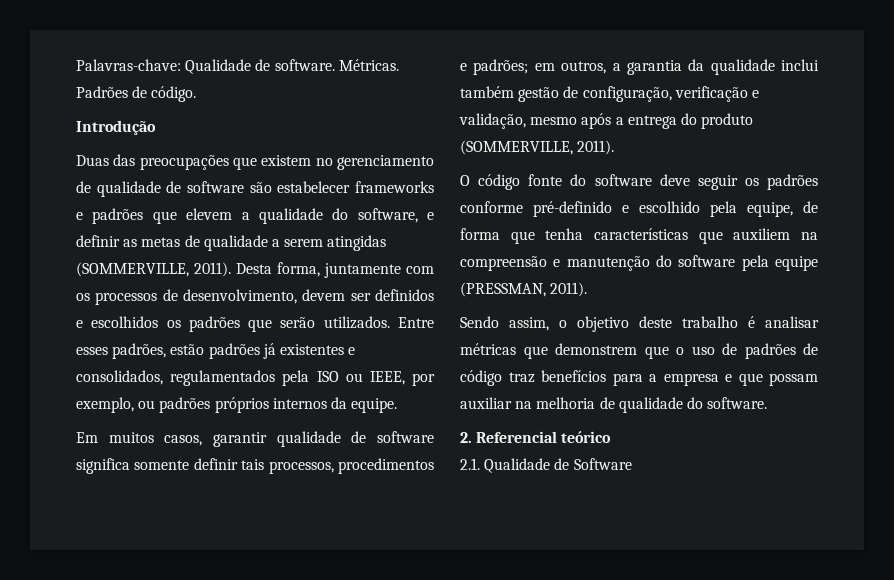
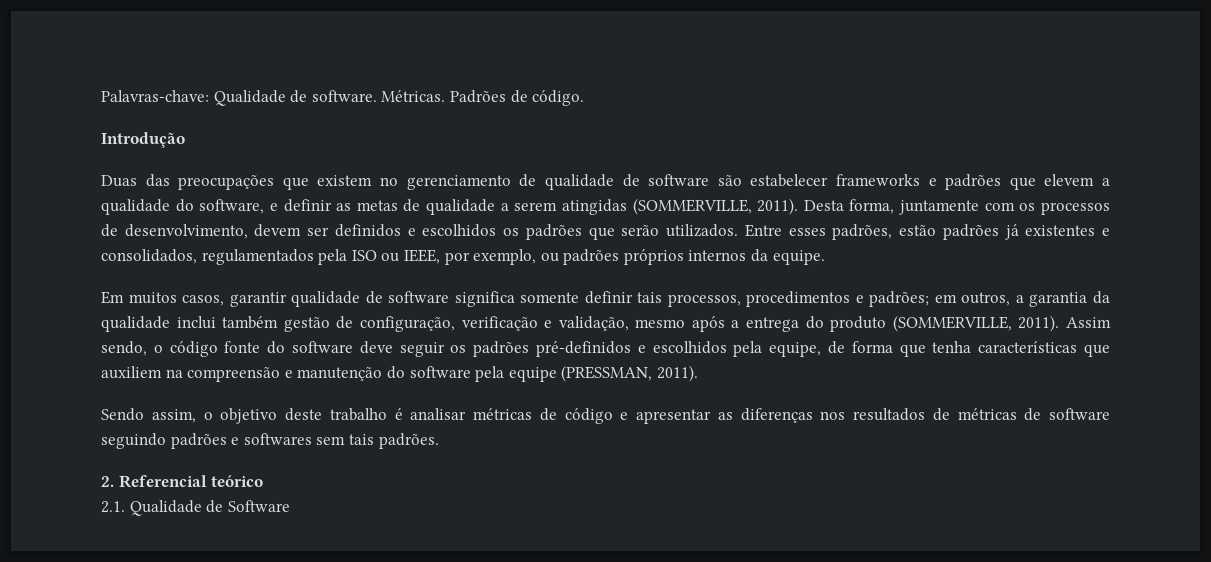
- em outros, a garantia da qualidade inclui também gestão de configuração, verificação e validação, mesmo após a entrega do produto (SOMMERVILLE, 2011).
- O código fonte do software deve seguir os padrões conforme pré-definido e escolhido pela equipe, de forma que tenha características que auxiliem na compreensão e manutenção do software pela equipe (PRESSMAN, 2011).
+ em outros, a garantia da qualidade inclui também gestão de configuração, verificação e validação, mesmo após a entrega do produto (SOMMERVILLE, 2011). Assim sendo, o código fonte do software deve seguir os padrões pré-definidos e escolhidos pela equipe, de forma que tenha características que auxiliem na compreensão e manutenção do software pela equipe (PRESSMAN, 2011).
- Sendo assim, o objetivo deste trabalho é analisar métricas que demonstrem que o uso de padrões de código traz benefícios para a empresa e que possam auxiliar na melhoria de qualidade do software.
+ Sendo assim, o objetivo deste trabalho é analisar métricas de código e apresentar as diferenças nos resultados de métricas de software seguindo padrões e softwares sem tais padrões.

□ □ □ □ □

* _What you will do_:
Retype only the lines that run from the first line of the entries above to the line containing "- O código fonte", both included. Do not carry over any pictures.

* _Answer below_:
- em outros, a garantia da qualidade inclui também gestão de configuração, verificação e validação, mesmo após a entrega do produto (SOMMERVILLE, 2011).
- O código fonte do software deve seguir os padrões conforme pré-definido e escolhido pela equipe, de forma que tenha características que auxiliem na compreensão e manutenção do software pela equipe (PRESSMAN, 2011).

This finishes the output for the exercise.